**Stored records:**
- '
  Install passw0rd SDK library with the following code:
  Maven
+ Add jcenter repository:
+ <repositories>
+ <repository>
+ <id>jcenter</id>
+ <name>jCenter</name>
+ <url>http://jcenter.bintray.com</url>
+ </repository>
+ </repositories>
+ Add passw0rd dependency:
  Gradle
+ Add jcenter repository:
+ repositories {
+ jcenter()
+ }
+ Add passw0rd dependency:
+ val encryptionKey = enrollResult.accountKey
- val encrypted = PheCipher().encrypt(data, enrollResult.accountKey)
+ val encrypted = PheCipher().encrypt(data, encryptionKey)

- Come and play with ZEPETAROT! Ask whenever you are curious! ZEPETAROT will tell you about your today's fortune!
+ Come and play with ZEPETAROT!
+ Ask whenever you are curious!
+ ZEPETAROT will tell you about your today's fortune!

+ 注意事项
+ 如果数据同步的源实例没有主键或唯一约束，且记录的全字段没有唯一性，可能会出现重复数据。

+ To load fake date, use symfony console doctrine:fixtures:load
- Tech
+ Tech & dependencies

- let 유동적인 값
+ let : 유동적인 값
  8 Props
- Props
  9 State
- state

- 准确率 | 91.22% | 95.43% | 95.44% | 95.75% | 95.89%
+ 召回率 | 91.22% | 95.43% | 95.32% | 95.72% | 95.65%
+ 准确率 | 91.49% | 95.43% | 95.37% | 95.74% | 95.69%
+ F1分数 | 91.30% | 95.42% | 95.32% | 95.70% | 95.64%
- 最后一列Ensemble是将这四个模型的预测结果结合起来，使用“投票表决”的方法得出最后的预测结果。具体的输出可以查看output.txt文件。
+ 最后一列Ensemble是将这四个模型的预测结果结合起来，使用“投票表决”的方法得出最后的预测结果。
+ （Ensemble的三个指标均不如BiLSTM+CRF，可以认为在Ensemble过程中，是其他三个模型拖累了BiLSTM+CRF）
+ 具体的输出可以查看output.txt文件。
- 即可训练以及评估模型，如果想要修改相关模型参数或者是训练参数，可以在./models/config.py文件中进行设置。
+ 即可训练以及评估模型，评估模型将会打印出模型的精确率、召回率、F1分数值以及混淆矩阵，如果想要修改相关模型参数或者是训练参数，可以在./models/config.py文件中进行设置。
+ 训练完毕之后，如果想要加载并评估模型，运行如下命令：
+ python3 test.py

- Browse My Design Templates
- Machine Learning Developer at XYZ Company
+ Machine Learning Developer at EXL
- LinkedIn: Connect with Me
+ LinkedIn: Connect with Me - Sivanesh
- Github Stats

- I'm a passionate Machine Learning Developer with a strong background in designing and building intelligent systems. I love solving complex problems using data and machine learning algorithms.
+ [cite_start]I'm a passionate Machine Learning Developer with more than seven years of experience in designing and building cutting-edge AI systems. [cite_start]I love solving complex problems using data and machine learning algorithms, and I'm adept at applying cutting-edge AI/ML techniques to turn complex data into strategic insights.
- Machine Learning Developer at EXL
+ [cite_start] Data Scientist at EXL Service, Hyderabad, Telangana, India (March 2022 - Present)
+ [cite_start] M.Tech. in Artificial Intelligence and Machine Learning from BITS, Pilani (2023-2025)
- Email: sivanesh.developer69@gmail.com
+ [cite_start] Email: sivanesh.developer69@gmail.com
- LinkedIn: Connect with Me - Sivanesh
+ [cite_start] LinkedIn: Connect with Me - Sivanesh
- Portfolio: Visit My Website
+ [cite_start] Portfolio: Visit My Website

**PROMPT:**
Read through the entries and count the lines where "投票表决" appears; respond with the number only.

**OUTPUT FOR THIS TASK:**
2